With potentially highly charged elections taking place in the European Union, the UK, India and the US this year, Big Tech companies have once again pledged, individually and collectively, to reduce the spread of this kind of disinformation and misinformation on their platforms.
In late February, Facebook and Instagram owner Meta announced a series of measures aimed at reducing disinformation and limiting the reach of targeted influence operations during the European Parliament elections. These include allowing fact-checking partners – independent organisations Meta allows to label content on its behalf – to label AI-generated or manipulated content.
Meta was among approximately 20 companies that signed up to a “Tech Accord”, which promises to develop tools to spot, label and potentially debunk AI-generated misinformation.
“It sounds like there’s a kind of blank template which is like: ‘We will do our utmost to protect against blank’,” Dance said. “Disinformation, hate speech, AI, whatever.”

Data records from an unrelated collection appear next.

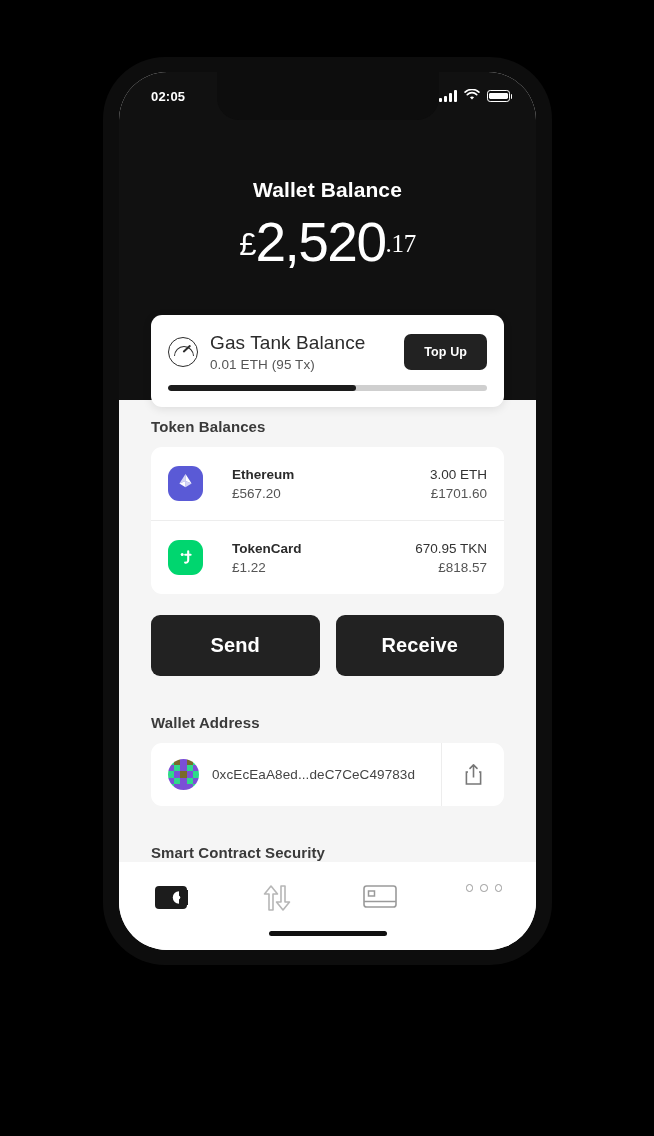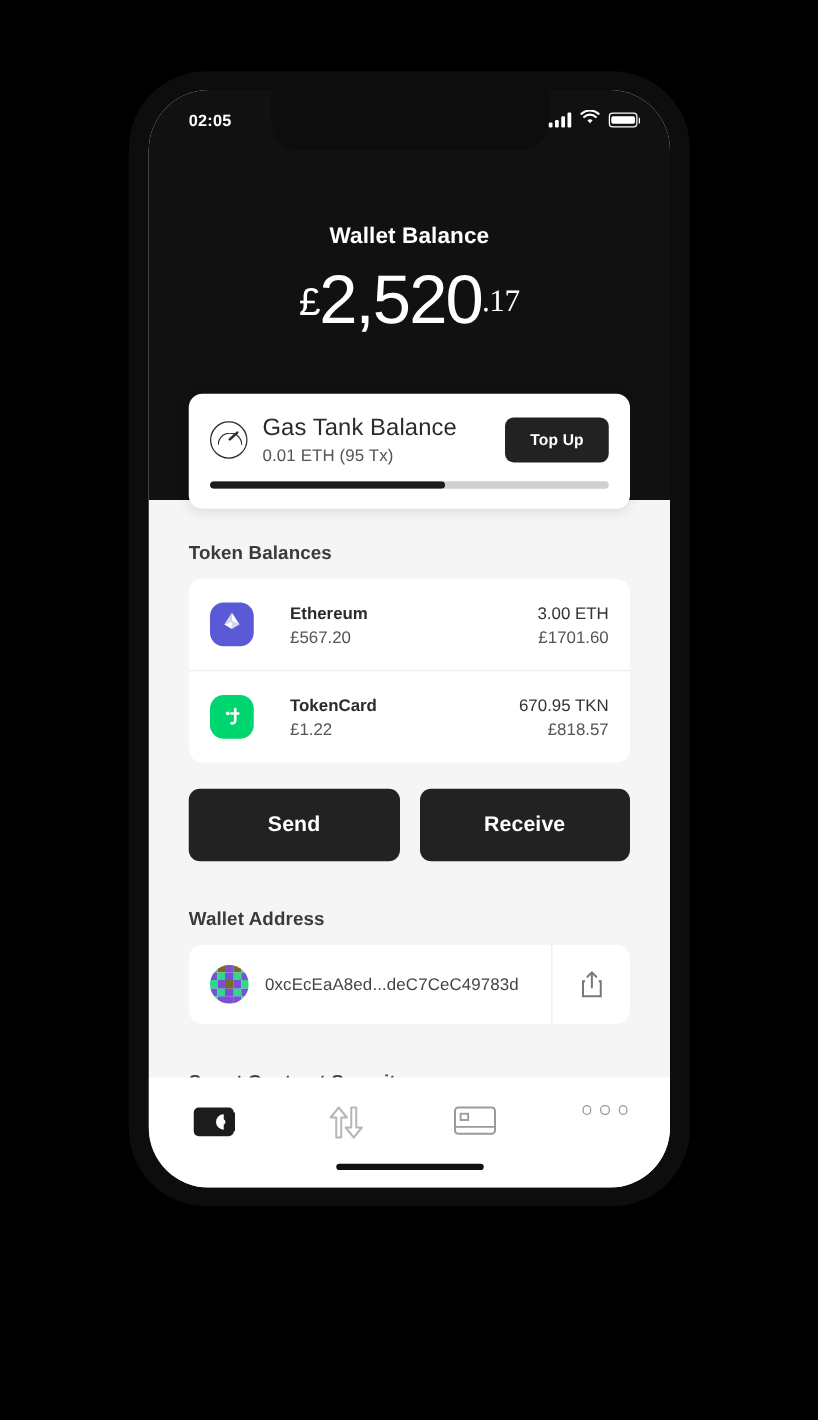--- a/index.html
+++ b/index.html
@@ -58,21 +58,21 @@
     position:relative; padding:1.3px;
   }
   .batt::after{
     content:""; position:absolute; right:-3.4px; top:3px;
     width:1.9px; height:5px; background:#fff; border-radius:0 1.5px 1.5px 0;
   }
   .batt span{ display:block; width:100%; height:100%; background:#fff; border-radius:1.4px; }
 
   
   .balance-wrap{ position:absolute; top:0; left:0; width:100%; text-align:center; padding-top:106px; z-index:2; }
-  .balance-label{ color:#fff; font-size:18px; font-weight:bold; letter-spacing:.1px; }
+  .balance-label{ color:#fff; font-size:21px; font-weight:bold; letter-spacing:.1px; }
   .balance-amount{
     color:#fff; margin-top:13px;
     font-weight:300; line-height:1; white-space:nowrap;
   }
   .balance-amount .cur{ font-size:31px; letter-spacing:-1px; vertical-align:6px; }
   .balance-amount .whole{ font-size:55px; letter-spacing:-1.5px; }
   .balance-amount .dec{ font-size:25px; letter-spacing:-.3px; vertical-align:9px;font-family:Liberation Serif, serif; }
 
   
   .gas-card{
@@ -104,21 +104,21 @@
     background:#222; color:#fff; border:none; border-radius:7px;
     padding:11px 20px; font-size:12.5px; font-weight:bold;
     font-family:inherit; cursor:pointer; letter-spacing:.1px;
   }
   .gas-track{
     margin-top:13px; height:6px; background:#cfcfcf; border-radius:3px; overflow:hidden;
   }
   .gas-fill{ height:100%; background:#1c1c1c; border-radius:3px; }
 
   
-  .content{ position:absolute; left:0; top:324px; width:100%; padding:0 32px; }
+  .content{ position:absolute; left:0; top:308px; width:100%; padding:0 32px; }
   .section-title{
     font-size:15px; font-weight:bold; color:#3a3a3a;
     margin:38px 0 12px 0; letter-spacing:.1px;
   }
 
   
   .token-card{ background:#fff; border-radius:11px; overflow:hidden; }
   .token-row{ display:flex; align-items:center; padding:19px 17px; }
   .token-row + .token-row{ border-top:1px solid #ededed; }
   .token-icon{
@@ -129,21 +129,21 @@
   .token-name{ font-size:13.5px; font-weight:bold; color:#2b2b2b; }
   .token-price{ font-size:13.5px; color:#555; margin-top:4px; }
   .token-right{ text-align:right; }
   .token-amt{ font-size:13.5px; color:#333; }
   .token-val{ font-size:13.5px; color:#555; margin-top:4px; }
 
   
   .actions{ display:flex; gap:16px; margin-top:21px; }
   .action-btn{
     flex:1 1 0; background:#222; color:#fff; border:none;
-    border-radius:9px; padding:19px 0; font-size:17px; font-weight:bold;
+    border-radius:9px; padding:19px 0; font-size:20px; font-weight:bold;
     font-family:inherit; cursor:pointer; letter-spacing:.1px;
   }
 
   
   .addr-card{ background:#fff; border-radius:11px; display:flex; align-items:stretch; overflow:hidden; }
   .addr-left{ flex:1 1 auto; display:flex; align-items:center; padding:16px 17px; }
   .identicon{
     width:31px; height:31px; border-radius:50%; flex:0 0 auto; overflow:hidden;
     display:grid; grid-template-columns:repeat(5,1fr); grid-template-rows:repeat(5,1fr);
   }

The confluence of unregulated AI and unregulated social media worries many in civil society, particularly since several of the largest social media platforms have cut back their “trust and safety” teams responsible for overseeing their response to disinformation and misinformation, hate speech and other harmful content. X – formerly Twitter – shed nearly a third of its trust and safety staff after Elon Musk took over the platform in 2022.
“We are in a doubly concerning situation, where spreaders of election disinformation have new tools and capabilities available to them, while social media companies, in many cases, seem to be deliberately limiting themselves in terms of the capabilities they have for acting on election disinformation,” CCDH’s Hood said. “So it’s a really significant and worrying trend.”
Before election cycles begin in earnest it will be hard to predict the extent to which deepfakes will proliferate on social media. But some of the damage has already been done, researchers say. As people become more aware of the ability to create sophisticated faked footage or images, it creates a broader sense of distrust and unease. Real images or videos can be dismissed as fake – a phenomenon known as the “liar’s dividend”.
“I go online, I see something, I’m like, ‘Is this real? Is this AI generated?’ I cannot tell any more,” Kaicheng Yang, a researcher at Northeastern University who studies AI and disinformation, said. “For average users, I am just going to assume it’s going to be worse. It doesn’t matter how much genuine content is online. As long as people believe there is a lot, then we have a problem.”